From: MMoniz (ccie2002@tampabay.rr.com)
Date: Sun Jun 20 2004 - 00:09:15 GMT-3
Kenneth, this is a pretty good link that should give you an understanding within the logic.
Mike
http://www.ustc.edu.cn/~james/cisco/prcs/
-----Original Message-----
From: nobody@groupstudy.com [mailto:nobody@groupstudy.com]On Behalf Of
Kenneth Wygand
Sent: Saturday, June 19, 2004 8:30 PM
To: ccielab@groupstudy.com
Subject: "Default action" and processing of Route-maps
Hi everyone,
When using a route-map to policy-route, if a packet is matched by a "match" statement within a particular route-map entry, then the "set" commands are carried out. I've always seen this where the actual route-map entry specifies a "permit", such as "route-map POLICY permit 10". What happens if this statement is "deny" when policy-routing? Is the "set" command never considered? Is the packet dropped, or does it merely stop processing the route-map entries and continue to be forwarded?

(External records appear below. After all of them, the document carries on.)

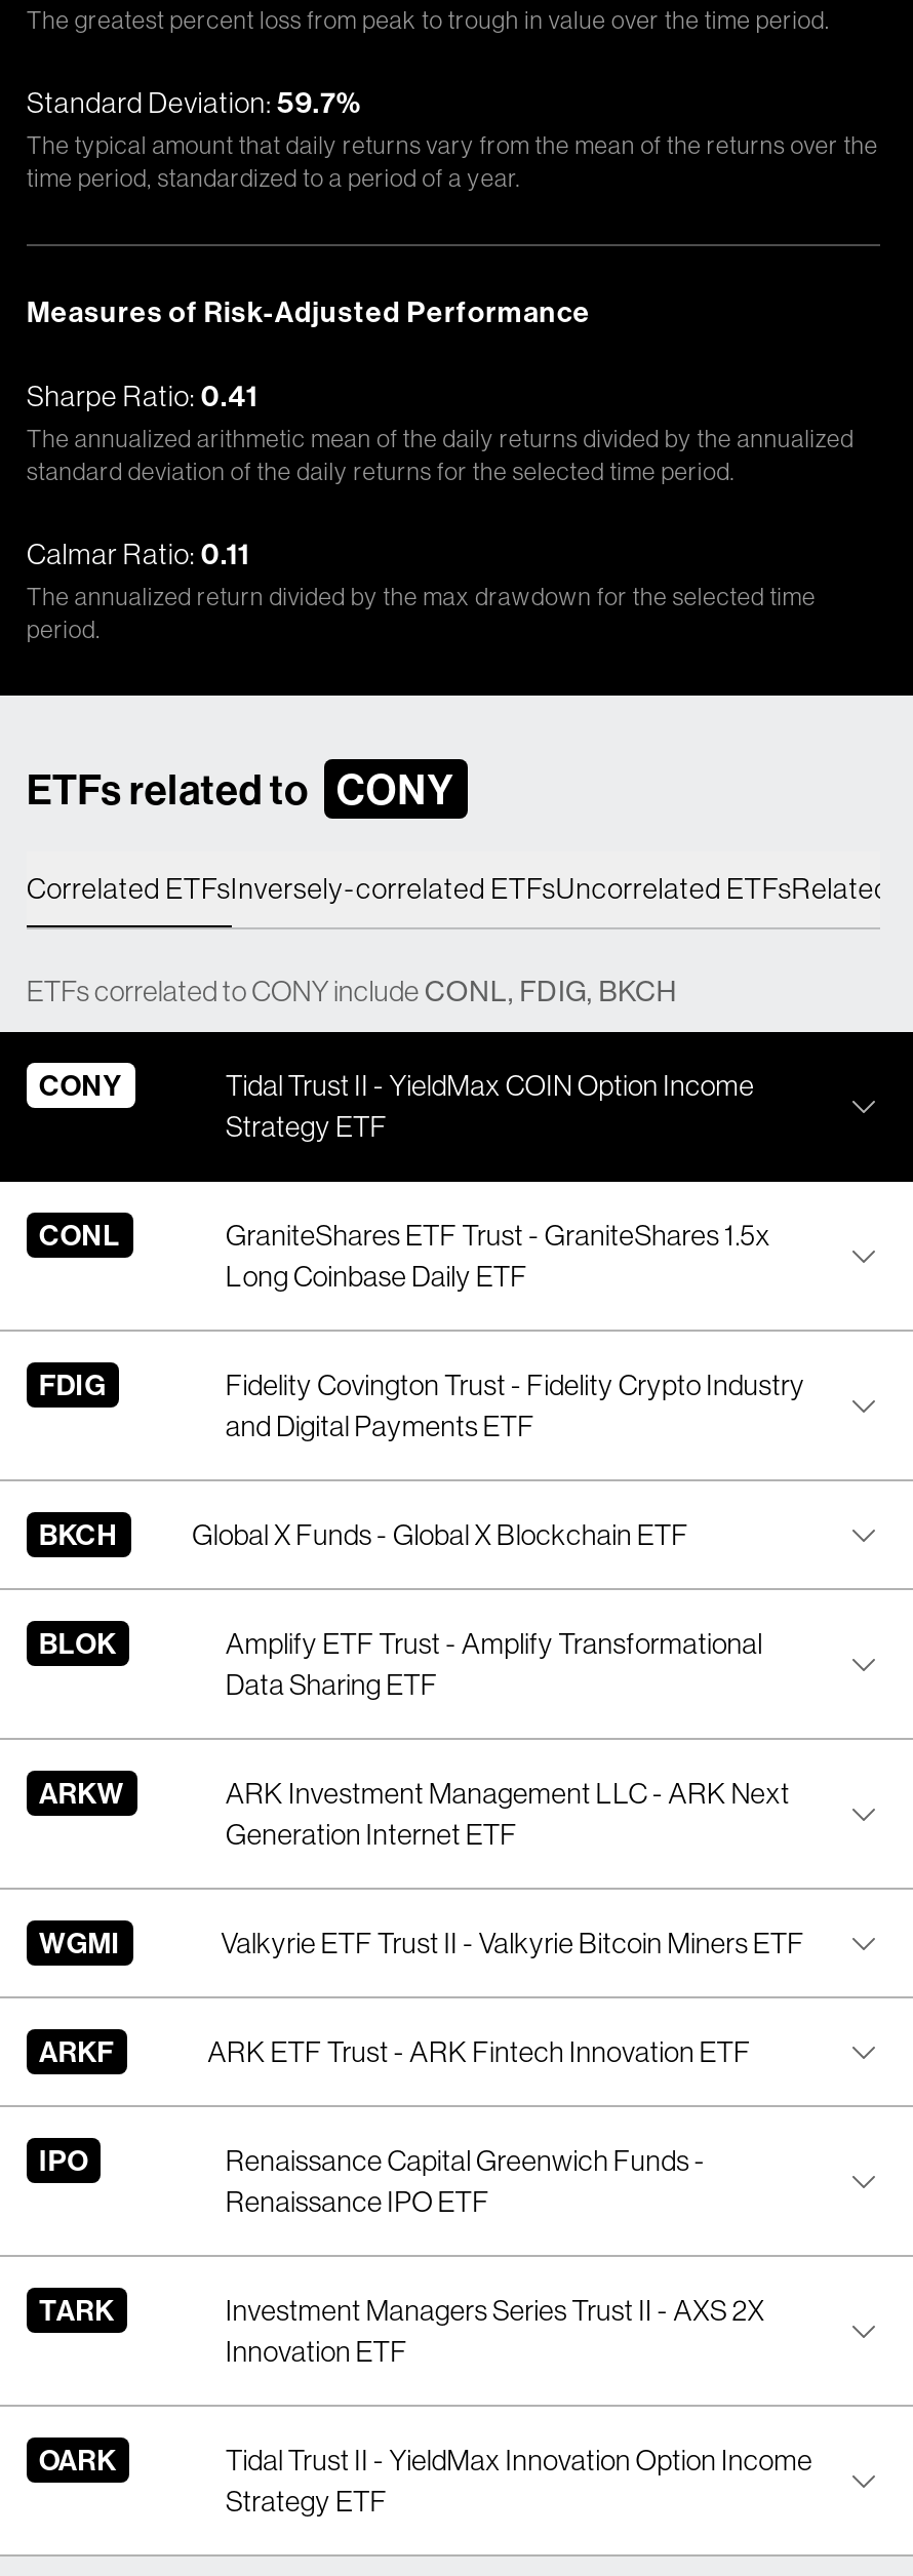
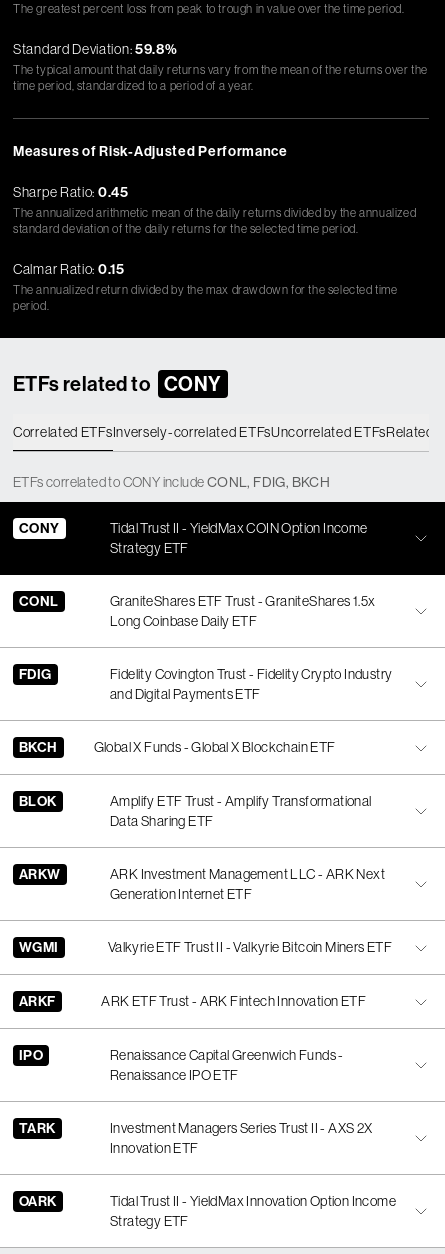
[27,84,362,121] Standard Deviation: 59.7% -> [13,41,178,58] Standard Deviation: 59.8%
[27,378,258,414] Sharpe Ratio: 0.41 -> [13,184,129,201] Sharpe Ratio: 0.45
[27,536,249,572] Calmar Ratio: 0.11 -> [13,261,125,278] Calmar Ratio: 0.15

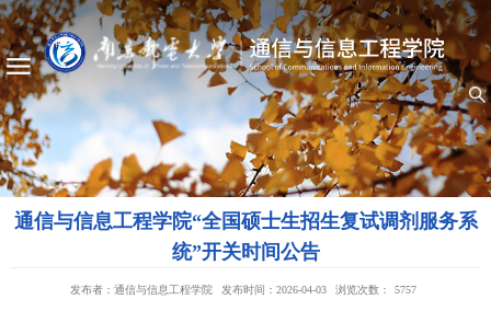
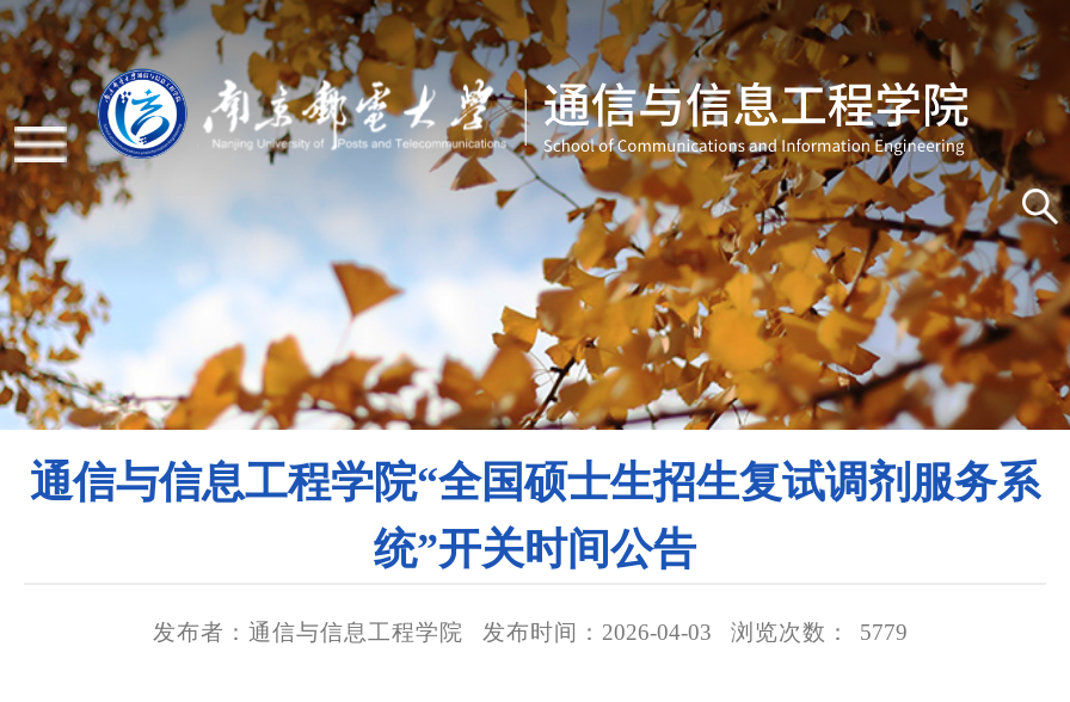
[70,284,416,296] 发布者：通信与信息工程学院 发布时间：2026-04-03 浏览次数： 5757 -> [153,618,908,645] 发布者：通信与信息工程学院 发布时间：2026-04-03 浏览次数： 5779

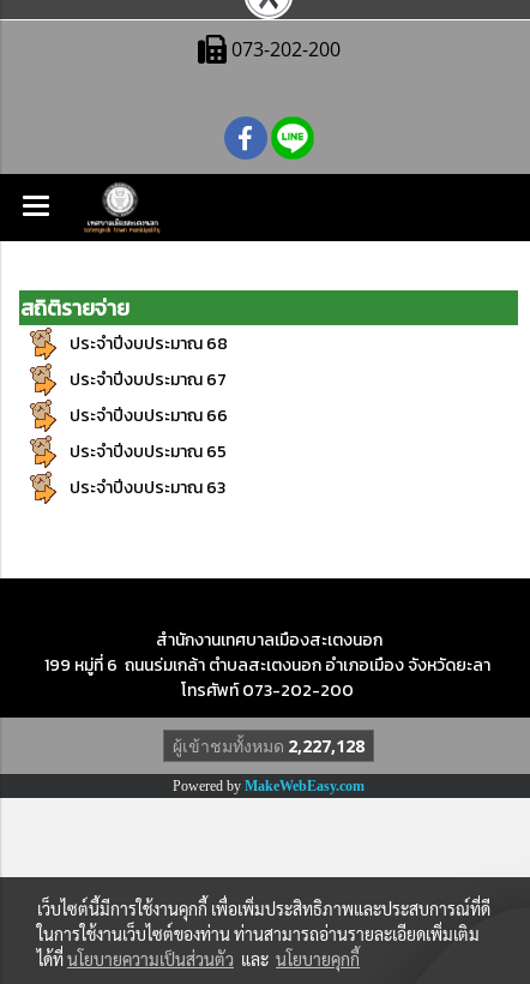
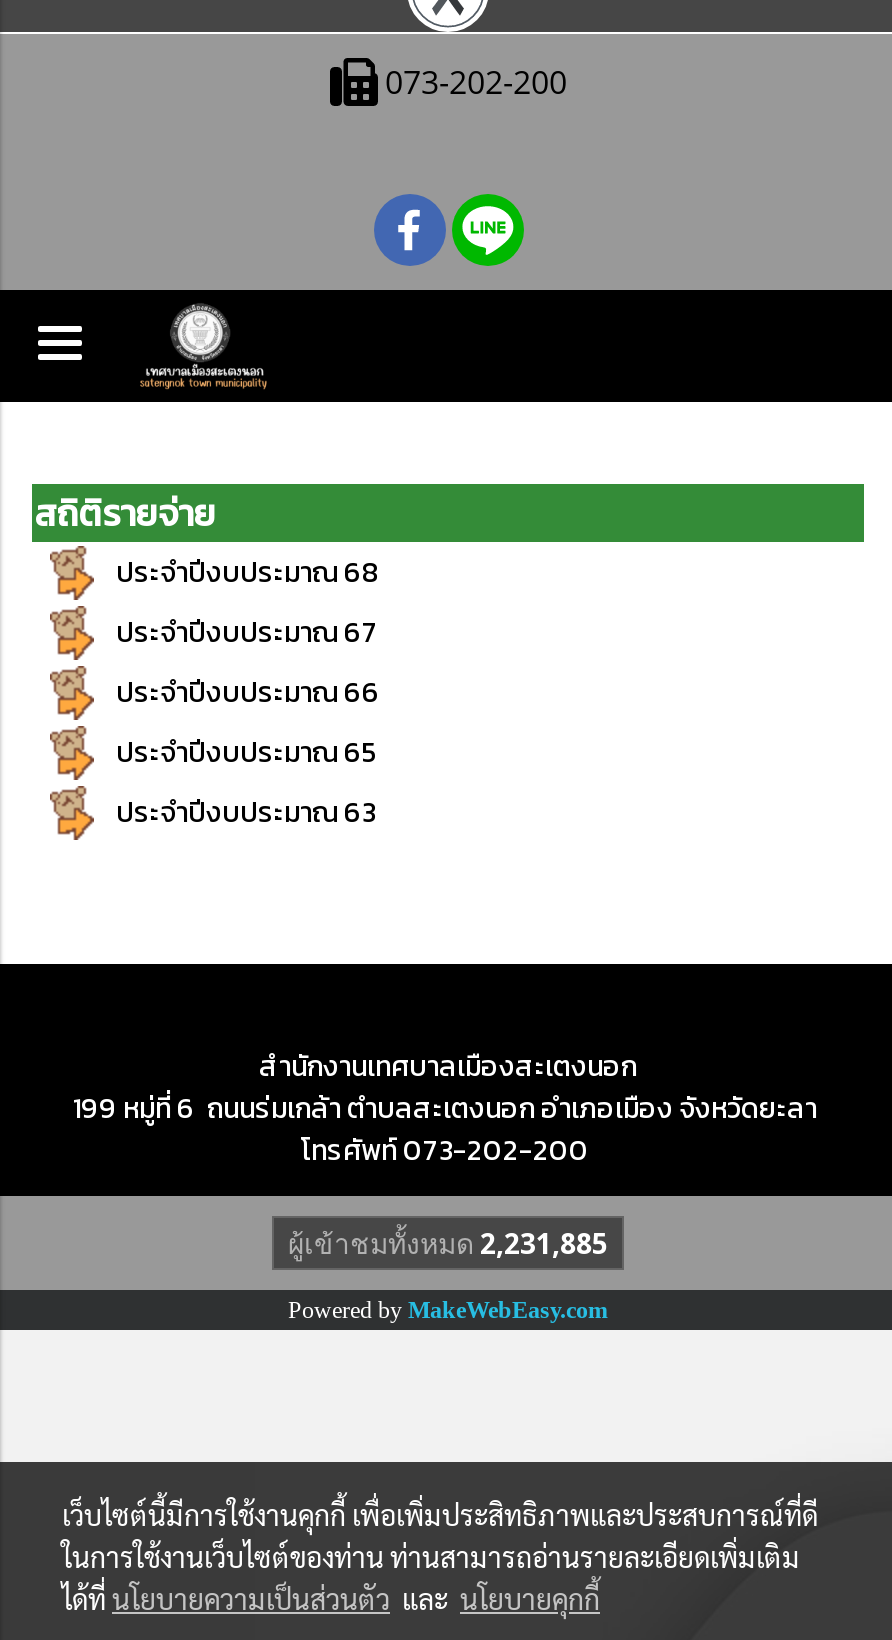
[173,734,365,757] ผู้เข้าชมทั้งหมด 2,227,128 -> [288,1224,608,1262] ผู้เข้าชมทั้งหมด 2,231,885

Of course, these values take are applied much differently when applied to redistribution. In addition to these questions, I also keep confusing what happens after all route-map entries are processed. Is the packet forwarded or discarded (in the case of policy-routing) or is the route redistributed or thrown away (in the case of redistribution).
Ultimately, what I'm really looking for is a document that can describe the flow of the processing of the route-map statements in a variety of their applications. Does anyone know of a good source, link, white paper or even book that I can use to really understand how the processing actually works?
I will lab this up, but I'd really like try to understand the theoreticals the right way first so I don't mistakenly teach myself something incorrectly because of an incomplete test procedure.